I am trying to work with multi-label text classification using scikit-learn in Python 3.x. I have data in libsvm format which I am loading using load_svmlight_file
module. The data format is like this.
- 314523,165538,76255 1:1 2:1 3:1 4:1 5:1 6:1 7:1 8:1 9:1 10:1 11:1 12:2 13:1
- 410523,230296,368303,75145 8:1 19:2 22:1 24:1 29:1 63:1 68:1 69:3 76:1 82:1 83:1 84:1
Each of these lines corresponds to one document. The first three numbers are the labels, and the next entries are feature numbers with their values. Each feature corresponds to a word.

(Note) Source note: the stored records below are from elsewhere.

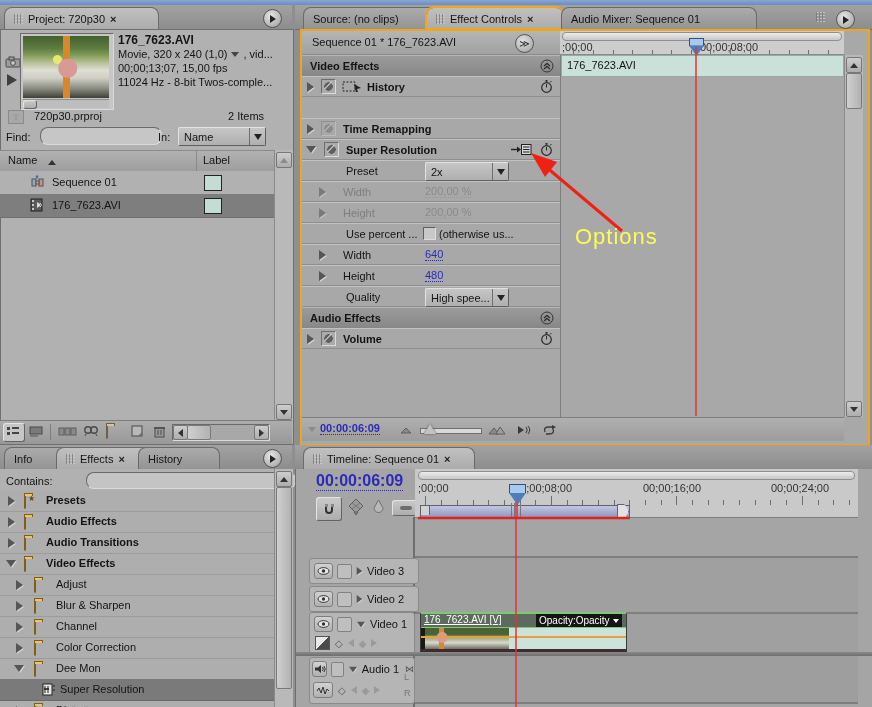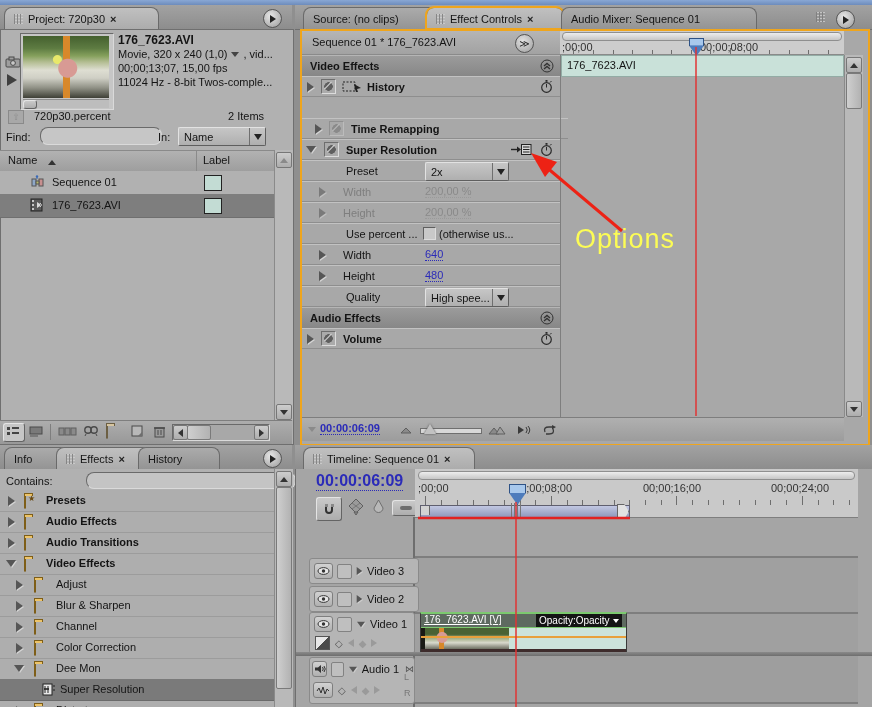--- a/index.html
+++ b/index.html
@@ -114,7 +114,7 @@
   <div class="abs" style="left:8px;top:110px;width:14px;height:12px;background:#A8A8A8;border:1px solid #8A8A8A;display:flex;align-items:center;justify-content:center;">
     <span style="color:#8F8F8F;font-size:9px;">⇧</span>
   </div>
-  <div class="abs txt" style="left:34px;top:110px;">720p30.percent</div>
+  <div class="abs txt" style="left:34px;top:110px;">720p30.prproj</div>
   <div class="abs txt" style="left:228px;top:110px;">2 Items</div>
 
   <div class="abs txt" style="left:6px;top:131px;">Find:</div>

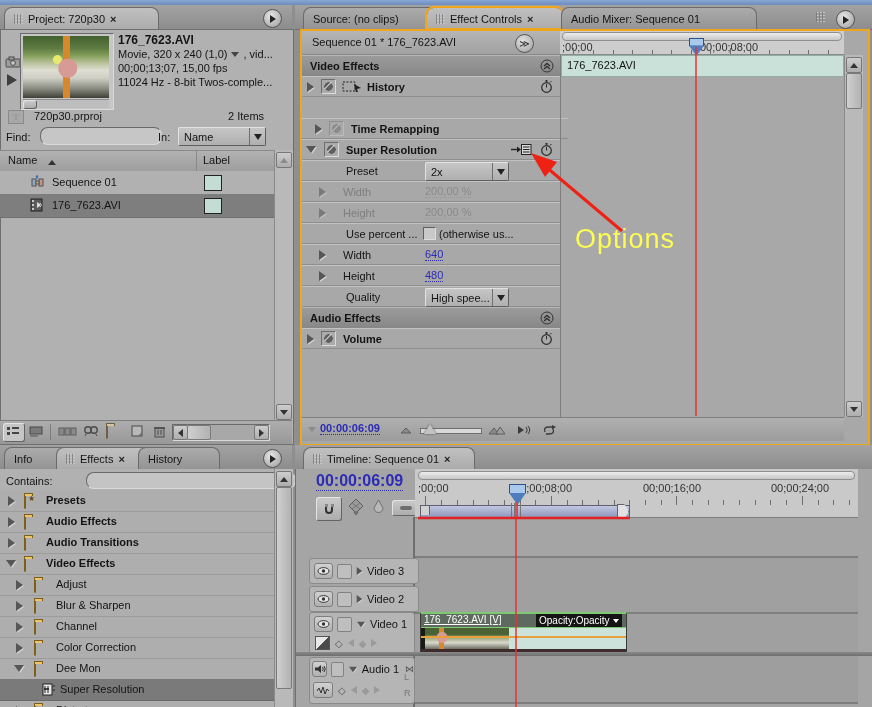--- a/index.html
+++ b/index.html
@@ -306,7 +306,7 @@
   </div>
 
 
-  <div class="ecrow" style="top:118px;padding-left:8px;">
+  <div class="ecrow" style="top:118px;">
     <span class="tri-r" style="margin-left:5px;"></span>
     <span class="fx off" style="margin-left:7px;"></span>
     <span class="txt b" style="margin-left:7px;">Time Remapping</span>

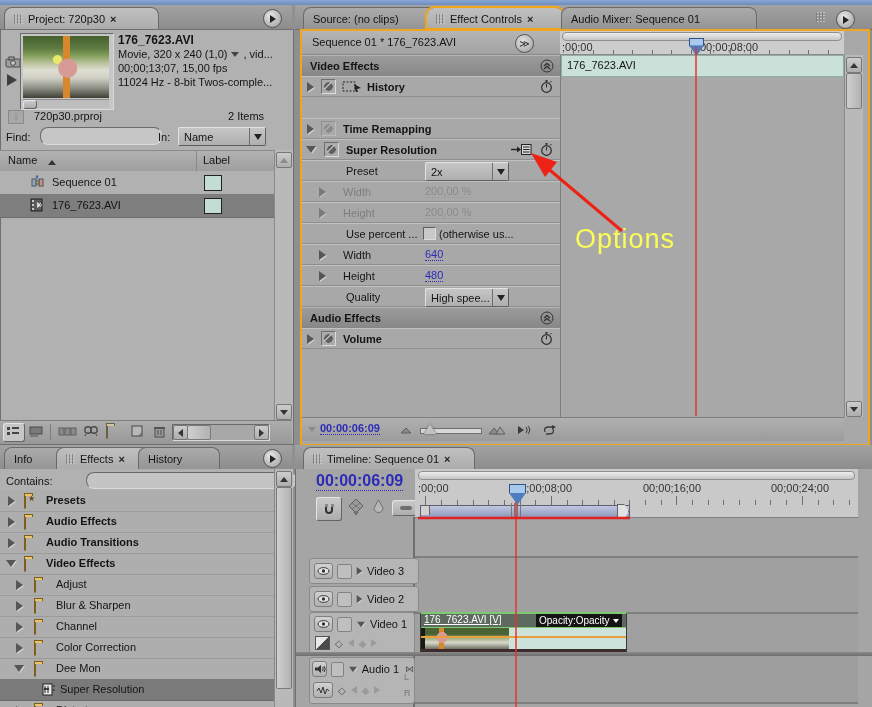--- a/index.html
+++ b/index.html
@@ -721,7 +721,7 @@
     <line x1="622" y1="231" x2="545" y2="166" stroke="#ED2215" stroke-width="3"></line>
     <polygon points="531,153 557,162 545,177" fill="#ED2215"></polygon>
   </svg>
-  <div class="abs" style="left:575px;top:224px;font-size:27px;color:#FCFC55;letter-spacing:1px;">Options</div>
+  <div class="abs" style="left:575px;top:224px;font-size:22px;color:#FCFC55;letter-spacing:1px;">Options</div>
 
 </div>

I am loading the data using this script.
from sklearn.datasets import load_svmlight_file
X,Y = load_svmlight_file("train.csv", multilabel = True, zero_based = True)
My question is, that when I see the format of data by doing for example, print (X[0])
, I get this output.
(0, 1) 1.0
(0, 2) 1.0
(0, 3) 1.0
(0, 4) 1.0
(0, 5) 1.0
(0, 6) 1.0
(0, 7) 1.0
(0, 8) 1.0
(0, 9) 1.0
(0, 10) 1.0
(0, 11) 1.0
(0, 12) 2.0
(0, 13) 1.0
I don't understand the meaning of this format. Shouldn't the format be something like this.
> 1 2 3 4 5 6 7 8 9 10 11 12 13 > 1 1 1 1 1 1 1 1 1 1 1 2 1
I am new to scikit. I would appreciate some help in this regard.